Resources from STEM Smart Workshops

The Successful STEM Resource Library includes programs and projects featured at STEM Smart workshops, as well as briefs based on research and recommendations from the National Research Council reports, Successful K-12 STEM Education and Monitoring Progress Toward Successful K-12 STEM Education.
The NSF-funded MSP institute is a project that supports outstanding middle school teachers in their quest to become mathematics specialists. Each teacher participates in coursework that leads to a master’s degree and certification as a mathematics specialist. Following the certification, each of the participants will serve as a specialist within their home school districts, coaching other teachers. The research questions addressed by the project are (1) Can we prepare mathematics specialists for service in grades 6–8 by adapting and refining training and induction programs that have served well in K–5 schools? (2) Will this institute produce intellectual leaders in Virginia? (3) Can these specialists impact student learning in grades 6–8 to enhance student success in the middle school curriculum, including algebra? The core partners of this project are Norfolk State University, University of Virginia, and school systems from Arlington County, Buena Vista City, Caroline County, Culpeper County, Fairfax County, Hanover County, Henrico County, Norfolk City, Portsmouth City, Richmond City, Scott County, and Westmoreland County.

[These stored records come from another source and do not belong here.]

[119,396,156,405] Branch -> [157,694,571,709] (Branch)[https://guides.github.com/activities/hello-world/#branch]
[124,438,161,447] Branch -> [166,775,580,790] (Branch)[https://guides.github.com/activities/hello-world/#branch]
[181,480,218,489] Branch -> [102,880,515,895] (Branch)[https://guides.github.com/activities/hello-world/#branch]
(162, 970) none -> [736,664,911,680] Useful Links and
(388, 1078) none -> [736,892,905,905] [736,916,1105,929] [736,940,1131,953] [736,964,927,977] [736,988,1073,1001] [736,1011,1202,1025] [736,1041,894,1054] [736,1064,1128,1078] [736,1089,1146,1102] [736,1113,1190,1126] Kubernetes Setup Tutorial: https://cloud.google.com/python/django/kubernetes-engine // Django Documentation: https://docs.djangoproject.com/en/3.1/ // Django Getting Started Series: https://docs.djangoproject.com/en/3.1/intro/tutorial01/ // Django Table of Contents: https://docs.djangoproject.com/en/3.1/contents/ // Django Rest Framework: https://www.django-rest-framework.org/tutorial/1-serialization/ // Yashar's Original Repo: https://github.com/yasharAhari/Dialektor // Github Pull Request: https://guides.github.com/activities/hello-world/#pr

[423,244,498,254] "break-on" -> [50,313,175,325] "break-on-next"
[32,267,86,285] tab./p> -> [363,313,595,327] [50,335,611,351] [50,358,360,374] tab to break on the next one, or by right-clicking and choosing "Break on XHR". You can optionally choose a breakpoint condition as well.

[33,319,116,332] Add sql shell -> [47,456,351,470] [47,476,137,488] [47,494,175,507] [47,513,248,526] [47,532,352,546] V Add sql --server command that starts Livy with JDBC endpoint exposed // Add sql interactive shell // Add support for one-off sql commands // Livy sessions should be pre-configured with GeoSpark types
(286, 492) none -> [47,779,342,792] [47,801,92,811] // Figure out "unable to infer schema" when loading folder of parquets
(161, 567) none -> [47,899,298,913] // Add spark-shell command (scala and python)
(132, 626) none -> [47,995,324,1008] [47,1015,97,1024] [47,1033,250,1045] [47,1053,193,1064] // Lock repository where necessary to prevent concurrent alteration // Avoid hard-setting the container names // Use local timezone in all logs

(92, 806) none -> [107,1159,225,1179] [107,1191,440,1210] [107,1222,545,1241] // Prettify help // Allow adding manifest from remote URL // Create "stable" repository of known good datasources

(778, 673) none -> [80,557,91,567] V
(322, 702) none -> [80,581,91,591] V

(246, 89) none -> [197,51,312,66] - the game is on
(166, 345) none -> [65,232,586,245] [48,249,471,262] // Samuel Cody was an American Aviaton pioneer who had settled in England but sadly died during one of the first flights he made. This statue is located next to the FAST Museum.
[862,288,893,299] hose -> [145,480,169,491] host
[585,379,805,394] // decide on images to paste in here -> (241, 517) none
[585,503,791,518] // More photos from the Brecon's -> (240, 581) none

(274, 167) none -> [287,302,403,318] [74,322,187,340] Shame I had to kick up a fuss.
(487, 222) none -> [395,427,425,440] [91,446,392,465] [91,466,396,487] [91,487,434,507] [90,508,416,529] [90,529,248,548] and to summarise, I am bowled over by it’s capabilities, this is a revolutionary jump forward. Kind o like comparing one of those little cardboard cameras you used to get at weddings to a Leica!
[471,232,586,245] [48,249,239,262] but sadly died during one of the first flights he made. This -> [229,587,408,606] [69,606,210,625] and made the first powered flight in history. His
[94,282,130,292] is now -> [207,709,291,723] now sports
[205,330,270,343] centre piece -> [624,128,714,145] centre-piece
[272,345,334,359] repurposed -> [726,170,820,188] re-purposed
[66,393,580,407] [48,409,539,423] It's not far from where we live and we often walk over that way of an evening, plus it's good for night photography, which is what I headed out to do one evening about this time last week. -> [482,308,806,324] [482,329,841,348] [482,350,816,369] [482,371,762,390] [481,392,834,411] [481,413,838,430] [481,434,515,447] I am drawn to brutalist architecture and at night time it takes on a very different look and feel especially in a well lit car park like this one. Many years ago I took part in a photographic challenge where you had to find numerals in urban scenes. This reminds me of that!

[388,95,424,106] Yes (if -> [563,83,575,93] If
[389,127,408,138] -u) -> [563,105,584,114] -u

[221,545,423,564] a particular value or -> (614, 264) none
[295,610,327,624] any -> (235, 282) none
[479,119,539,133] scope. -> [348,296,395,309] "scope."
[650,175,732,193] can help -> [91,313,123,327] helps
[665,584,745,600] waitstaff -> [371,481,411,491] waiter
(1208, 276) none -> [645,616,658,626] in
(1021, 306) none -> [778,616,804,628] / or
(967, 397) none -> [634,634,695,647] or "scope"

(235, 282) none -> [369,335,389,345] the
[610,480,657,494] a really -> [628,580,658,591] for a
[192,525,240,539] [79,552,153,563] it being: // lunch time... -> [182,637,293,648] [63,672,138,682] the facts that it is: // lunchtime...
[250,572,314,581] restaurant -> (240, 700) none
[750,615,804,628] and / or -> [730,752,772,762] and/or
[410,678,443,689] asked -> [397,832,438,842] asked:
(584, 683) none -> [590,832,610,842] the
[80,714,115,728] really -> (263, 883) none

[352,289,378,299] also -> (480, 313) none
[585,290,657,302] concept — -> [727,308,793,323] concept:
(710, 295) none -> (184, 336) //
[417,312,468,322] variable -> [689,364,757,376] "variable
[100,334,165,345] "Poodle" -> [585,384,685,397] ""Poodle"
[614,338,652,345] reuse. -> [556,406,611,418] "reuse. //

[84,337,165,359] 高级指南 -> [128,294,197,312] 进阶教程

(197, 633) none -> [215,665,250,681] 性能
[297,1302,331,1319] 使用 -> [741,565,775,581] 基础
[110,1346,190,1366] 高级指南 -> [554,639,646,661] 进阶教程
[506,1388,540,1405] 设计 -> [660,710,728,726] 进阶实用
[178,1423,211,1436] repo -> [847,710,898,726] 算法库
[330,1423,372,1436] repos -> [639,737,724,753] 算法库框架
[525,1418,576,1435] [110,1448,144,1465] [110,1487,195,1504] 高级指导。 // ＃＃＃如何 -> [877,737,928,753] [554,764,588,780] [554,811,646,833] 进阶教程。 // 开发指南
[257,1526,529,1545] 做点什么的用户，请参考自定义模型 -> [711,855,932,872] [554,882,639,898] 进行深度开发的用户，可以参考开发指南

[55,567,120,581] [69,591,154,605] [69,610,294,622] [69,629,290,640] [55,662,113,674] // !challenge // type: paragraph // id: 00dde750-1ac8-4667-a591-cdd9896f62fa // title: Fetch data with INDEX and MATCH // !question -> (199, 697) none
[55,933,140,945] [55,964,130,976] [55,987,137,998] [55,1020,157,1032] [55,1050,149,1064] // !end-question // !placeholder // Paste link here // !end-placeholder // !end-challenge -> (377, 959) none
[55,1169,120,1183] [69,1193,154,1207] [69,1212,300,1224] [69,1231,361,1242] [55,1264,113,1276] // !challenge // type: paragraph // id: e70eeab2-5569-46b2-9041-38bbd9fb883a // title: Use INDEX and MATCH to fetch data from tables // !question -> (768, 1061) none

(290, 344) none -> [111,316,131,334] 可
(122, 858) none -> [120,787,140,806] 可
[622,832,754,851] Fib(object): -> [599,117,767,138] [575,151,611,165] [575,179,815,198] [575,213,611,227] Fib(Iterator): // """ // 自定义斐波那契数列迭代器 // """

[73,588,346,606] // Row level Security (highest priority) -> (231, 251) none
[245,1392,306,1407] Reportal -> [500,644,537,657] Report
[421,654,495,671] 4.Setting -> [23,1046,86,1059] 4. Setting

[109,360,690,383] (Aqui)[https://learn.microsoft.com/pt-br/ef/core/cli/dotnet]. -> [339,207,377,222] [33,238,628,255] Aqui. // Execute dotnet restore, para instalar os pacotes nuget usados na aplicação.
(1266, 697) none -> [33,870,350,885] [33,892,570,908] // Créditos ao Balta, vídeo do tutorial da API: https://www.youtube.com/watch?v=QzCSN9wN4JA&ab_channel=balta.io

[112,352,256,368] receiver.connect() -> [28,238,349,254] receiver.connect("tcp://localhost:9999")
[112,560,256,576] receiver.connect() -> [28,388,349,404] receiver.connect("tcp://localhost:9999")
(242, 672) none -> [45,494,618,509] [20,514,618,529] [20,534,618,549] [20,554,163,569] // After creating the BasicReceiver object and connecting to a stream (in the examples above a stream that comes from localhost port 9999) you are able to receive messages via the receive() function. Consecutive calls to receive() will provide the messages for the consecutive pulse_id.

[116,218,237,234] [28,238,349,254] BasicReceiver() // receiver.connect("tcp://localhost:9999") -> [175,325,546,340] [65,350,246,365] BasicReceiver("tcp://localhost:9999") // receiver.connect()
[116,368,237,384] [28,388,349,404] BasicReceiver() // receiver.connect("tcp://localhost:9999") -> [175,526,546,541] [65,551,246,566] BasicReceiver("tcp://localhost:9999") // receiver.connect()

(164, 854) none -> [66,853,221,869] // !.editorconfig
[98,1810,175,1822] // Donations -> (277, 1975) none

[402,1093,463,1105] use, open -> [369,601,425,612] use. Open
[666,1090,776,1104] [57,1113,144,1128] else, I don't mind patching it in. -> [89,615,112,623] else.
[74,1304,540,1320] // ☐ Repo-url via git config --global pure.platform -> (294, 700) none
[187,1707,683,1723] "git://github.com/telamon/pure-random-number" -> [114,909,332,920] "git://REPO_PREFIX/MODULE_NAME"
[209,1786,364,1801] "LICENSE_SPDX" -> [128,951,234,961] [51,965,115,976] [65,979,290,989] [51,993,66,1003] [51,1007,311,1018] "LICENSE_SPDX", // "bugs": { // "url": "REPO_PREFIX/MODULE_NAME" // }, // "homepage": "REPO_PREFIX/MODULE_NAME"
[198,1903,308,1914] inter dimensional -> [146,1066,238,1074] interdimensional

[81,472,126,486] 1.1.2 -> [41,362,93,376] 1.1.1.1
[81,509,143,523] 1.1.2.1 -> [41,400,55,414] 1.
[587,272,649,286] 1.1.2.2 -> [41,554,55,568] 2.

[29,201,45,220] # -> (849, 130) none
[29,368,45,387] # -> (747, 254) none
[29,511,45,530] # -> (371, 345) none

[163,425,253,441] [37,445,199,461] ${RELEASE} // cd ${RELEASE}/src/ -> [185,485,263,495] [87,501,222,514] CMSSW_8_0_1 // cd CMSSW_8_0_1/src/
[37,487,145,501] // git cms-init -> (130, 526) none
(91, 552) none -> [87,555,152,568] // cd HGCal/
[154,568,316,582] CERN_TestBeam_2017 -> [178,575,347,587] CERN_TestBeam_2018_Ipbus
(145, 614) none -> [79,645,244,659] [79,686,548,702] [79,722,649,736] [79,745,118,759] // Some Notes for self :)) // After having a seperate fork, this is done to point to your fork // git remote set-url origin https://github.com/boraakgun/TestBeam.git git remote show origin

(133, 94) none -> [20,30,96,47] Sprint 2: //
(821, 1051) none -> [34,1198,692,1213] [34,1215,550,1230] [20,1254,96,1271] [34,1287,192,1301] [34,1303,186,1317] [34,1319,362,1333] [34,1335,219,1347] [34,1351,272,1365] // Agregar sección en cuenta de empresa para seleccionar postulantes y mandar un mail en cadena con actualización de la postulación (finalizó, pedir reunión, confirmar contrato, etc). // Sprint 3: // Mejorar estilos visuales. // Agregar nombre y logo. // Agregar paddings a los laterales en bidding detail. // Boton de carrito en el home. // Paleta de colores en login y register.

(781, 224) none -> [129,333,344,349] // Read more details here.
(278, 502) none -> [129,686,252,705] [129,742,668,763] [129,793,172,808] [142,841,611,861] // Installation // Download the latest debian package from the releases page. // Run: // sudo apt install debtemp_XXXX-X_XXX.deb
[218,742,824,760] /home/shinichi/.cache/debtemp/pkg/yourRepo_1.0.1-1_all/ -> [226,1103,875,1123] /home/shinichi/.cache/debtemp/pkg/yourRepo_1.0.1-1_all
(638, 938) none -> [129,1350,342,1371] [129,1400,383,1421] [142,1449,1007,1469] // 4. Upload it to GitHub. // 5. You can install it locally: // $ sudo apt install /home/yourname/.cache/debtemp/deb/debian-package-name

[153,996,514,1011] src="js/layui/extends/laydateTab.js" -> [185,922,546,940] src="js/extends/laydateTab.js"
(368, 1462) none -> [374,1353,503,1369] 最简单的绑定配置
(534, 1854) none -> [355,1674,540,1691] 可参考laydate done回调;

IQWST, as the “next generation” of middle school curricula, was designed to enable teachers with diverse knowledge and experiences to teach science effectively to students with a variety of backgrounds and strengths. IQWST materials align with national standards, are rooted in principles of project-based scientific inquiry, focus on science’s “big ideas,” and employ research-based practices to promote students’ science content and science literacy learning. This coordinated sixth- to eighth-grade curriculum sequences one unit each year in physics, earth science, biology, and chemistry instruction in a manner that builds upon students’ prior knowledge and everyday experiences to build deep understanding of core science ideas from unit to unit both within and across the middle school years. Students learn complex scientific ideas by engaging in practices that include working with models, constructing scientific explanations, engaging in argumentation and debate, analyzing data gathered either from students’ own investigations or represented in complex datasets, and presenting ideas to peers. The interdisciplinary team of science teachers, scientists, literacy experts, curriculum designers, and university researchers works collaboratively with teachers to ensure that the materials provide appropriate and sufficient support for teachers and their students in urban, suburban, and rural school contexts.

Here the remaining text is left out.